I’ve told the story of my 50th birthday, when my sister Jane booked us a five-day trip to Nebraska in March, where we sat in a duck blind before dawn in sub-freezing temperatures, to witness one of the “Ten Great Animal Migrations” of the world – 400,000 Great Sandhill Cranes migrating north to their winter breeding grounds in the Arctic.

We watched as great clouds of birds with six-foot wingspans circled the sky, dawn and sunset, over their nighttime roosting site in the shallows of the Platte River. As they called to one another, the sounds of their voices filled the sky. I’ll admit, it was spectacular.

And cold.

So for Jane’s birthday this past November, I wanted to measure up with a comparable getaway. For sheer one-upsmanship, I liked the sound of a Swamp trip.

Specifically, Okefenokee Swamp – the largest freshwater swamp east of the Mississippi, located in the middle of nowhere in south Georgia.

I figured there was no way to top the spectacle of a great Animal Migration. I was hoping for alligators (and not too many mosquitos). I booked us a guided, three-day kayak trip, during which we would ferry our supplies in our boats, and camp each night on platforms raised above the swamp waters.

As it turned out, there were alligators. Every hour. Everywhere.

But there were also surprises.

Our guide Sheila was a piece of living history – a self-proclaimed “Swamper” whose family had lived in the trackless swamp going back almost two hundred years. Sixty years old, she is a member of perhaps the last generation to know so many of the old settler stories, a trove of tales she shared with us about life in the swamp as it once was.

As she led our kayaks through the maze of water trails, she often stopped us to point out countless strange bird calls, and name the source of each. In one instance, she pulled up to a hummock of ground where she stripped some leaves from a bush, wetted and crushed them, and showed us “Poor Man’s Soap,” lathering in her hands.

As for the alligators: one woke us with a huge bellow somewhere just beside our platform at dawn the first morning. And as Jane and I paddled through a narrow channel the second afternoon, a big twelve-footer slid from the grasses into the water just in front of our kayak.

Jane and I froze – and then strained to stop our kayak. We knew he must be in the water just ahead of us. We called anxiously to Sheila behind us. Nonchalantly she paddled up, glanced at the tea-tinted shallows, and said “Looks like he has enough room down there to stay out of your way. Go ahead.”

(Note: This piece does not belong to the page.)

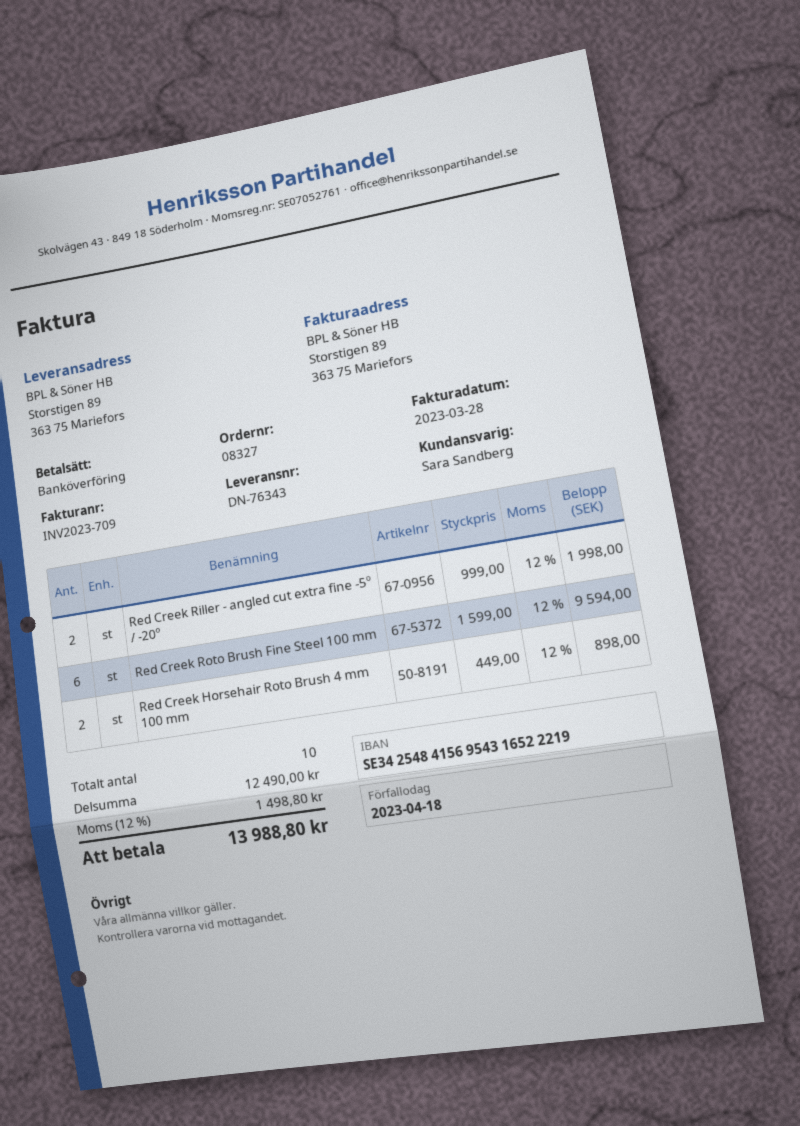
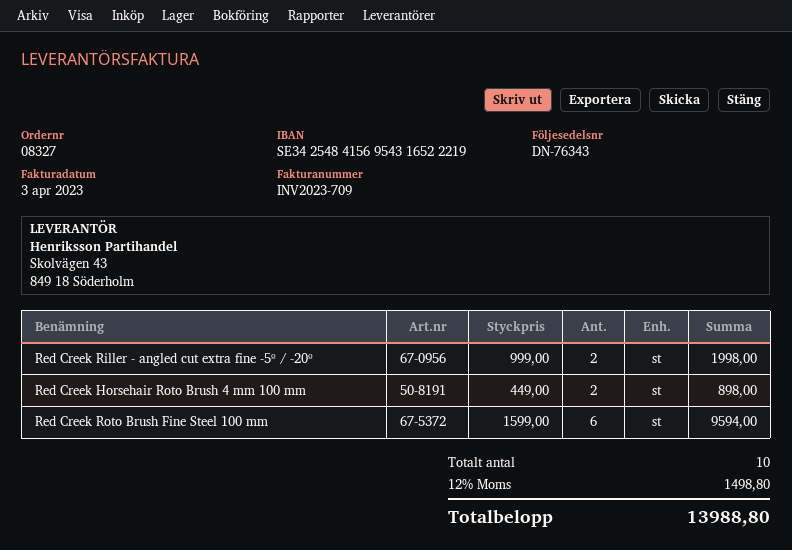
invoice date: 2023-03-28 -> 2023-04-03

The real Okefenokee was not at all what I had pictured. There were moss-draped trees and dark waters – but there were also wide “prairies,” mirrors of glass-like water, covered with pools of blooming waterlilies under the sun. Great shining white egrets perched in watchtower trees above the water, and the healthy waters were alive with fish and turtles and frogs.

Sandhill Cranes, potential header or spot illustrationAt sunset the final night, like an unexpected benediction, we heard the strangely familiar bird cries across the swamp from our platform. Sheila pulled out her binoculars to let us look – and there, heads and necks bobbing above the marsh grasses, were four sandhill cranes, settling down for their evening roost in the water.

For Jane’s birthday, Nature had graced us once again – so we could see the sandhill cranes, a thousand miles from Nebraska, for another birthday celebration.

I Almost Got Frostbite On My Birthday

Sandhill Cranes Over the Platte River, Nebraska: Evening Light, Winging Home

Pastel, Sandhill Cranes Over the Platte River: Evening Light, Winging Home

I celebrated my 50th birthday by shivering in a duck blind in Nebraska in the 10 degree weather before dawn.  I couldn’t feel my fingers or toes.  I remember looking at my sister Jane – This was her idea of a birthday trip?!!

Jane’s bucket list is all about seeing “The Earth’s Ten Great Animal Migrations.”  This includes whales, wildebeests, monarch butterflies and – the reason why I was freezing in Nebraska – Sandhill Cranes.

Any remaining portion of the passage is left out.